▸ Goal of the exercise
An exact, complete copy of the data that follows is needed.

▸ Records shown

________________

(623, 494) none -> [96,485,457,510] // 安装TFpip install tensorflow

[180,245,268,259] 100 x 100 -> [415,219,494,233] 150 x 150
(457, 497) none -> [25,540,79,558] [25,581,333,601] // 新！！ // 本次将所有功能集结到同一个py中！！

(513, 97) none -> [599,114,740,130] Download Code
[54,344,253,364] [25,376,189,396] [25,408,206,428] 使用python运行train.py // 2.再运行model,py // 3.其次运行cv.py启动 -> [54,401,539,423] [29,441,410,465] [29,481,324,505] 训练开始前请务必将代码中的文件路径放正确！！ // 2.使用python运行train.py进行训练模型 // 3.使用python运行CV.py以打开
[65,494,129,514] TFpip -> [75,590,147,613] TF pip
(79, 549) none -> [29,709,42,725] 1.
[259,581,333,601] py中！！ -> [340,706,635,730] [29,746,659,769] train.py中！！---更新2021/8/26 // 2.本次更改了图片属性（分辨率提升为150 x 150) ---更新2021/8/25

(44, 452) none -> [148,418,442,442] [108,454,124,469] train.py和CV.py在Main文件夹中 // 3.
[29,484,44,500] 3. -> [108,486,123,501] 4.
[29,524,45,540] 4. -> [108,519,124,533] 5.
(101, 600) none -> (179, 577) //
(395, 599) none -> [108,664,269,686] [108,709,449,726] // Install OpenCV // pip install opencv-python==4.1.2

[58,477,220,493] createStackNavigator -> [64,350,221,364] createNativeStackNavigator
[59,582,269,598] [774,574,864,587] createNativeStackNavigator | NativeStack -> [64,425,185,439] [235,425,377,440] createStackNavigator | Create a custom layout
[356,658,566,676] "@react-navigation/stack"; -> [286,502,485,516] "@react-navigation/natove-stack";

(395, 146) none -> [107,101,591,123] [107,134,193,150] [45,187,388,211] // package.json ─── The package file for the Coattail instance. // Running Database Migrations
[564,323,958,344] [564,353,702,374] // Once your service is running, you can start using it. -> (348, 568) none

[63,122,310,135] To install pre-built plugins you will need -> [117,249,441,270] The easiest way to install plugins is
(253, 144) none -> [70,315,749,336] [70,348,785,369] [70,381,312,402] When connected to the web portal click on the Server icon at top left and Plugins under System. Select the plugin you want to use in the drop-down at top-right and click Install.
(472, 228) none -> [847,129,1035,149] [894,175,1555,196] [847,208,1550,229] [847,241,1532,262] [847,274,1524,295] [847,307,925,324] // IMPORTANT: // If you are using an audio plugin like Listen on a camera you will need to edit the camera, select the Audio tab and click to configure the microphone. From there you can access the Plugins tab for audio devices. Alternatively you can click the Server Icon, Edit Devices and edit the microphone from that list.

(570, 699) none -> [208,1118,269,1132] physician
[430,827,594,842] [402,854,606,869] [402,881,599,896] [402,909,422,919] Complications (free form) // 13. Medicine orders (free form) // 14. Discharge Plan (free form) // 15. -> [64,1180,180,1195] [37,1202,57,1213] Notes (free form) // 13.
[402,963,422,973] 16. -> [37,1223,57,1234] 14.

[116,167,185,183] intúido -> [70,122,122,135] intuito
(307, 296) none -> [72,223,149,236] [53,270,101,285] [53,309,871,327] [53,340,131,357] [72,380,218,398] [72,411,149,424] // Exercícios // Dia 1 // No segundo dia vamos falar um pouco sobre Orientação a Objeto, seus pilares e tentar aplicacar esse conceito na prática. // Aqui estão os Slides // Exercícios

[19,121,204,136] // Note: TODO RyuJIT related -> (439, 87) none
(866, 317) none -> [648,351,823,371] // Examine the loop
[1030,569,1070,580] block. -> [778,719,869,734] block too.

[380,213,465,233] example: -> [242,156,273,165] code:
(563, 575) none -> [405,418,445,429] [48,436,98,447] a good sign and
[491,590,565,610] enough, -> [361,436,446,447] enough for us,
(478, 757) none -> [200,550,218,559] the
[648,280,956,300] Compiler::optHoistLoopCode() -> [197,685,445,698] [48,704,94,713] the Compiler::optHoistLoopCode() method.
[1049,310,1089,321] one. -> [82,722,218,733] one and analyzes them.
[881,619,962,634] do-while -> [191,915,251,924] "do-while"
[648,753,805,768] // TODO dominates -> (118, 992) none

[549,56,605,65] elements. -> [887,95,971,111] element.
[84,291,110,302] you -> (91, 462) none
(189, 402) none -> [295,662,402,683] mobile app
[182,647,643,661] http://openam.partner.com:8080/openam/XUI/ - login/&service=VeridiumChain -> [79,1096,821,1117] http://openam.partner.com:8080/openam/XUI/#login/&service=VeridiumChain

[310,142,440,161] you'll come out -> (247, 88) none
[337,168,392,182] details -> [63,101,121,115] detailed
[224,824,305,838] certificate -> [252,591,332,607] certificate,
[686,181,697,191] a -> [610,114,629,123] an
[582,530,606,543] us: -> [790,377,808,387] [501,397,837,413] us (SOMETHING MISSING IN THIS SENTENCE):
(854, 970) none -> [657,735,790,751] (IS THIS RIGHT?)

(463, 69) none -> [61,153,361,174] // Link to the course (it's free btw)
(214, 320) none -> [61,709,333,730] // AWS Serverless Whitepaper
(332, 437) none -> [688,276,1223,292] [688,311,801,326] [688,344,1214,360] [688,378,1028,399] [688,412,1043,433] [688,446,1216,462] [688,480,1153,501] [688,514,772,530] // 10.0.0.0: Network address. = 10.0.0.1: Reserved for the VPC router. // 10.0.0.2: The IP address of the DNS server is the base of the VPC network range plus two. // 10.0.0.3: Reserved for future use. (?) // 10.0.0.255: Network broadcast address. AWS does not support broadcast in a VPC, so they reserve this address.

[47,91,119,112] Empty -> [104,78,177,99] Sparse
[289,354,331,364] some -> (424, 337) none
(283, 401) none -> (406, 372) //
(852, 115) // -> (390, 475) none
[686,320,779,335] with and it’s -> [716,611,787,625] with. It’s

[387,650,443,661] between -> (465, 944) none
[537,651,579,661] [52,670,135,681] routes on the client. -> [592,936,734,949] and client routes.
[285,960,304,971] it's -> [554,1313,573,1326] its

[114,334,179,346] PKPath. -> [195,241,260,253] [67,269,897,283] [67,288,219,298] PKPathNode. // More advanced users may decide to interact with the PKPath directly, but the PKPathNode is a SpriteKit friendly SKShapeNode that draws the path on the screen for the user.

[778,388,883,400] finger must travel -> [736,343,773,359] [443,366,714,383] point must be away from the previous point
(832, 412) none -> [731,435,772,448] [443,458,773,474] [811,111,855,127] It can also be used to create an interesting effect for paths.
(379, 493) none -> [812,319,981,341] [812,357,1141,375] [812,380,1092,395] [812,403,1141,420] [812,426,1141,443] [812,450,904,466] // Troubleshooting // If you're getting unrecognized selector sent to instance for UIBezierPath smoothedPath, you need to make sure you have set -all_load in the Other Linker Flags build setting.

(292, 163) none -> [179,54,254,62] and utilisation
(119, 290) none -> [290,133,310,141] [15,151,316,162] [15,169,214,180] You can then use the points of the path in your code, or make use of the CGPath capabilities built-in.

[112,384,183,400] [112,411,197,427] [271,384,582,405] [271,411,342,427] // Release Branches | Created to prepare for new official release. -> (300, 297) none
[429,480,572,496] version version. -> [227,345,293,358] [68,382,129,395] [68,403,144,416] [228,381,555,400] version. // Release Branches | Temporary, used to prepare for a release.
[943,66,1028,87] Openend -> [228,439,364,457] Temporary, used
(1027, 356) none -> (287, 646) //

________________

▸ Task output
(623, 494) none -> [96,485,457,510] // 安装TFpip install tensorflow

[180,245,268,259] 100 x 100 -> [415,219,494,233] 150 x 150
(457, 497) none -> [25,540,79,558] [25,581,333,601] // 新！！ // 本次将所有功能集结到同一个py中！！

(513, 97) none -> [599,114,740,130] Download Code
[54,344,253,364] [25,376,189,396] [25,408,206,428] 使用python运行train.py // 2.再运行model,py // 3.其次运行cv.py启动 -> [54,401,539,423] [29,441,410,465] [29,481,324,505] 训练开始前请务必将代码中的文件路径放正确！！ // 2.使用python运行train.py进行训练模型 // 3.使用python运行CV.py以打开
[65,494,129,514] TFpip -> [75,590,147,613] TF pip
(79, 549) none -> [29,709,42,725] 1.
[259,581,333,601] py中！！ -> [340,706,635,730] [29,746,659,769] train.py中！！---更新2021/8/26 // 2.本次更改了图片属性（分辨率提升为150 x 150) ---更新2021/8/25

(44, 452) none -> [148,418,442,442] [108,454,124,469] train.py和CV.py在Main文件夹中 // 3.
[29,484,44,500] 3. -> [108,486,123,501] 4.
[29,524,45,540] 4. -> [108,519,124,533] 5.
(101, 600) none -> (179, 577) //
(395, 599) none -> [108,664,269,686] [108,709,449,726] // Install OpenCV // pip install opencv-python==4.1.2

[58,477,220,493] createStackNavigator -> [64,350,221,364] createNativeStackNavigator
[59,582,269,598] [774,574,864,587] createNativeStackNavigator | NativeStack -> [64,425,185,439] [235,425,377,440] createStackNavigator | Create a custom layout
[356,658,566,676] "@react-navigation/stack"; -> [286,502,485,516] "@react-navigation/natove-stack";

(395, 146) none -> [107,101,591,123] [107,134,193,150] [45,187,388,211] // package.json ─── The package file for the Coattail instance. // Running Database Migrations
[564,323,958,344] [564,353,702,374] // Once your service is running, you can start using it. -> (348, 568) none

[63,122,310,135] To install pre-built plugins you will need -> [117,249,441,270] The easiest way to install plugins is
(253, 144) none -> [70,315,749,336] [70,348,785,369] [70,381,312,402] When connected to the web portal click on the Server icon at top left and Plugins under System. Select the plugin you want to use in the drop-down at top-right and click Install.
(472, 228) none -> [847,129,1035,149] [894,175,1555,196] [847,208,1550,229] [847,241,1532,262] [847,274,1524,295] [847,307,925,324] // IMPORTANT: // If you are using an audio plugin like Listen on a camera you will need to edit the camera, select the Audio tab and click to configure the microphone. From there you can access the Plugins tab for audio devices. Alternatively you can click the Server Icon, Edit Devices and edit the microphone from that list.

(570, 699) none -> [208,1118,269,1132] physician
[430,827,594,842] [402,854,606,869] [402,881,599,896] [402,909,422,919] Complications (free form) // 13. Medicine orders (free form) // 14. Discharge Plan (free form) // 15. -> [64,1180,180,1195] [37,1202,57,1213] Notes (free form) // 13.
[402,963,422,973] 16. -> [37,1223,57,1234] 14.

[116,167,185,183] intúido -> [70,122,122,135] intuito
(307, 296) none -> [72,223,149,236] [53,270,101,285] [53,309,871,327] [53,340,131,357] [72,380,218,398] [72,411,149,424] // Exercícios // Dia 1 // No segundo dia vamos falar um pouco sobre Orientação a Objeto, seus pilares e tentar aplicacar esse conceito na prática. // Aqui estão os Slides // Exercícios

[19,121,204,136] // Note: TODO RyuJIT related -> (439, 87) none
(866, 317) none -> [648,351,823,371] // Examine the loop
[1030,569,1070,580] block. -> [778,719,869,734] block too.

[380,213,465,233] example: -> [242,156,273,165] code:
(563, 575) none -> [405,418,445,429] [48,436,98,447] a good sign and
[491,590,565,610] enough, -> [361,436,446,447] enough for us,
(478, 757) none -> [200,550,218,559] the
[648,280,956,300] Compiler::optHoistLoopCode() -> [197,685,445,698] [48,704,94,713] the Compiler::optHoistLoopCode() method.
[1049,310,1089,321] one. -> [82,722,218,733] one and analyzes them.
[881,619,962,634] do-while -> [191,915,251,924] "do-while"
[648,753,805,768] // TODO dominates -> (118, 992) none

[549,56,605,65] elements. -> [887,95,971,111] element.
[84,291,110,302] you -> (91, 462) none
(189, 402) none -> [295,662,402,683] mobile app
[182,647,643,661] http://openam.partner.com:8080/openam/XUI/ - login/&service=VeridiumChain -> [79,1096,821,1117] http://openam.partner.com:8080/openam/XUI/#login/&service=VeridiumChain

[310,142,440,161] you'll come out -> (247, 88) none
[337,168,392,182] details -> [63,101,121,115] detailed
[224,824,305,838] certificate -> [252,591,332,607] certificate,
[686,181,697,191] a -> [610,114,629,123] an
[582,530,606,543] us: -> [790,377,808,387] [501,397,837,413] us (SOMETHING MISSING IN THIS SENTENCE):
(854, 970) none -> [657,735,790,751] (IS THIS RIGHT?)

(463, 69) none -> [61,153,361,174] // Link to the course (it's free btw)
(214, 320) none -> [61,709,333,730] // AWS Serverless Whitepaper
(332, 437) none -> [688,276,1223,292] [688,311,801,326] [688,344,1214,360] [688,378,1028,399] [688,412,1043,433] [688,446,1216,462] [688,480,1153,501] [688,514,772,530] // 10.0.0.0: Network address. = 10.0.0.1: Reserved for the VPC router. // 10.0.0.2: The IP address of the DNS server is the base of the VPC network range plus two. // 10.0.0.3: Reserved for future use. (?) // 10.0.0.255: Network broadcast address. AWS does not support broadcast in a VPC, so they reserve this address.

[47,91,119,112] Empty -> [104,78,177,99] Sparse
[289,354,331,364] some -> (424, 337) none
(283, 401) none -> (406, 372) //
(852, 115) // -> (390, 475) none
[686,320,779,335] with and it’s -> [716,611,787,625] with. It’s

[387,650,443,661] between -> (465, 944) none
[537,651,579,661] [52,670,135,681] routes on the client. -> [592,936,734,949] and client routes.
[285,960,304,971] it's -> [554,1313,573,1326] its

[114,334,179,346] PKPath. -> [195,241,260,253] [67,269,897,283] [67,288,219,298] PKPathNode. // More advanced users may decide to interact with the PKPath directly, but the PKPathNode is a SpriteKit friendly SKShapeNode that draws the path on the screen for the user.

[778,388,883,400] finger must travel -> [736,343,773,359] [443,366,714,383] point must be away from the previous point
(832, 412) none -> [731,435,772,448] [443,458,773,474] [811,111,855,127] It can also be used to create an interesting effect for paths.
(379, 493) none -> [812,319,981,341] [812,357,1141,375] [812,380,1092,395] [812,403,1141,420] [812,426,1141,443] [812,450,904,466] // Troubleshooting // If you're getting unrecognized selector sent to instance for UIBezierPath smoothedPath, you need to make sure you have set -all_load in the Other Linker Flags build setting.

(292, 163) none -> [179,54,254,62] and utilisation
(119, 290) none -> [290,133,310,141] [15,151,316,162] [15,169,214,180] You can then use the points of the path in your code, or make use of the CGPath capabilities built-in.

[112,384,183,400] [112,411,197,427] [271,384,582,405] [271,411,342,427] // Release Branches | Created to prepare for new official release. -> (300, 297) none
[429,480,572,496] version version. -> [227,345,293,358] [68,382,129,395] [68,403,144,416] [228,381,555,400] version. // Release Branches | Temporary, used to prepare for a release.
[943,66,1028,87] Openend -> [228,439,364,457] Temporary, used
(1027, 356) none -> (287, 646) //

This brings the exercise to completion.